こんなに年下の子に夢中になることは初めてだったんですけど、不思議と年下の子を見てるって感覚にもなれなくて、せめて若い子にかわいいってくらい思いたかったんですけど、そんなんでもなくて、しっかり男として認識してしまっていて、なんかものすごく悪いことしてるみたいな気分だったんです。毎日のように連絡を取り合う仲のいい友人たちにこの状況をどう告白しようか戸惑いもあったんですけど、でも案外だれもなんも気にしてなかったことを覚えてます。勇気を振り絞って打ち明けたのに、そのあとも会話が水のようにさらさらと流れていくのです。正門くんにはまったと言えば、うんもうそれはしょうがないよ、と返される、みたいな。お言葉に甘えてそのままさらさらと流されさせていただき、巡り巡って、また4月。また緊急事態宣言。またおうち時間。国はおんなじこと何回やってんのよって感じですけど、毎日毎日正門くん見てるわたしも、おんなじこと何回やってんのよって感じです。

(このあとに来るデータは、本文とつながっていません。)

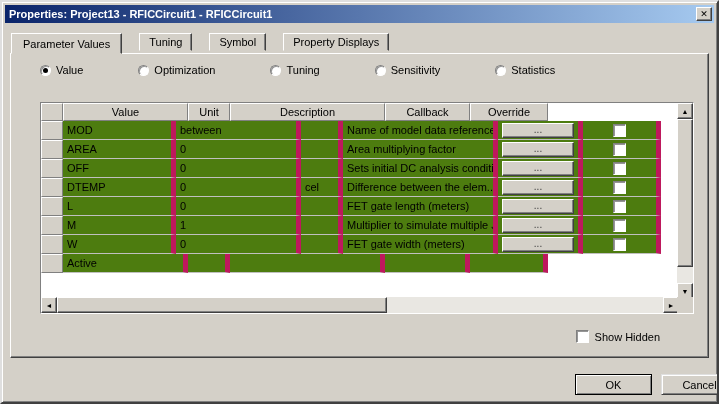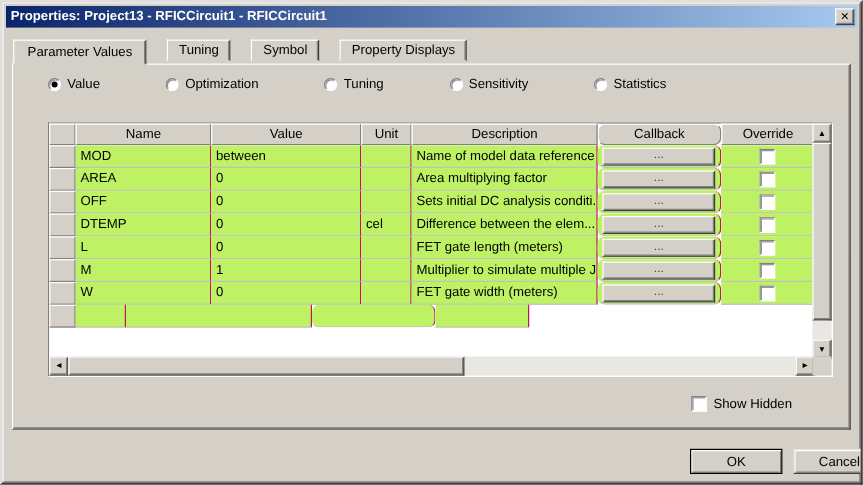"Name" div.hcell { html: <div>Name</div> -> none }
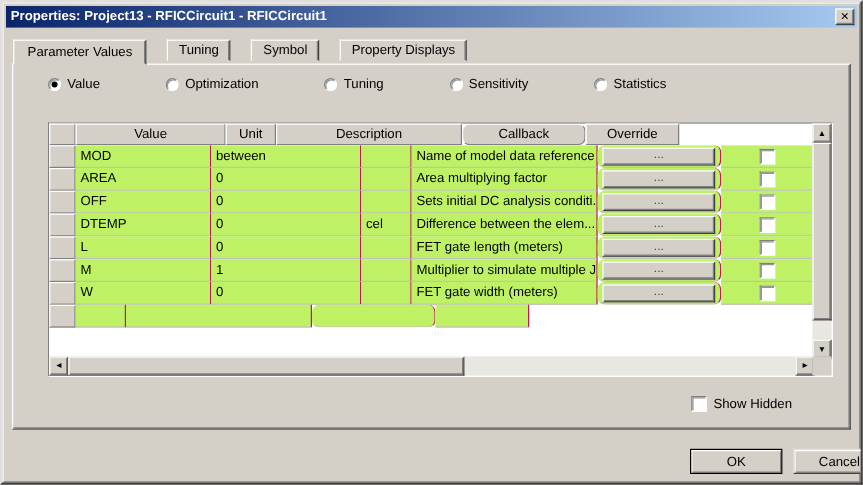"Callback" .c-cb { border-radius: 6px -> none; width: 103px -> 85px }
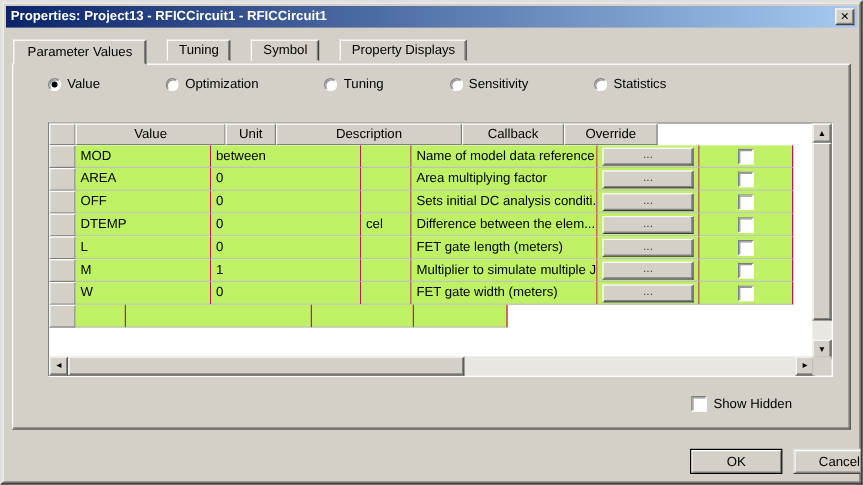"MOD" .cell { background: #bef264 -> #4d7c0f; border-right: 1px solid #be185d -> 5px solid #be185d }
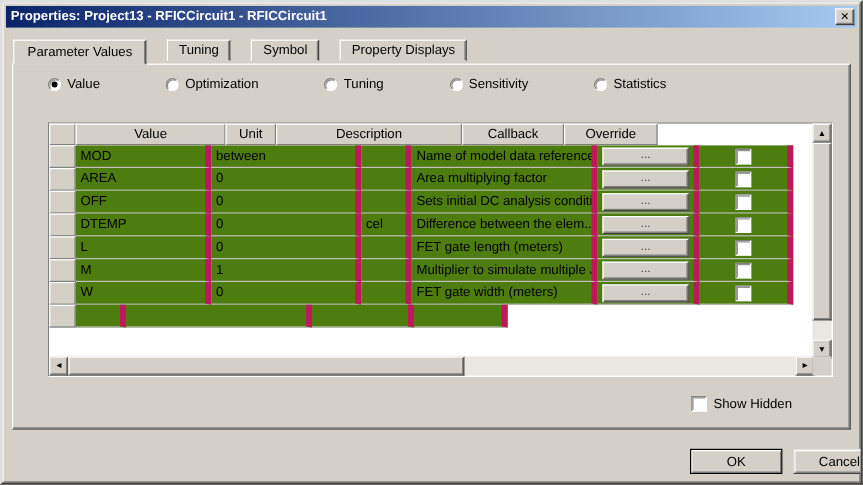"Active" div.cell { html: none -> <div>Active</div> }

正門くんと迎える二度目の春。もう春夏秋冬すべての正門くんを見てきたわけです。はじめての正門くんをたくさん知って浮かれた春、歌って踊る正門くんに満たされた夏、正門くんが生きてることをこの目でたしかめた秋、いつまで半袖着とんねんと言わせてくれた冬。こんなにも心を満たしてくれるのに、一年かけてもすべてを知ることはできなくて、むしろその楽しさを知ってしまったような、もう後には引けないような、そんな感じです。満たされるのにまだ満たそうとしてくるのは、次々と溢れ出る正門くんがすごいのか、次々と容量を空けるわたしの心がすごいのか、まあどっちでもいいんですけど楽しいです。こーんなにぽやぽやしてるくせに見えないスピードで次の場所へ進み続ける正門くんだけど、ちゃんと置いていかず連れてってもくれてるので、生命保険かけてないけどまあしばらく怪我することも死ぬこともないかなって、なんか信じてしまってます。こんなに無防備にアイドル応援するのは初めてで、掛け捨てでもやっぱり生命保険かけるべき?て思うけど、でもなんかやっぱり必要ない気もしています。そんな感じです正門くん。あと多分何かあってもよっぽどでない限りなんとかなる力を持てるくらいわたしは大人になってます。

 

こんなふうに世界からは完全に目を背けているわたしですが、正門くんの健康と主演舞台の幕開けだけは祈ってます。健康第一。約束ね。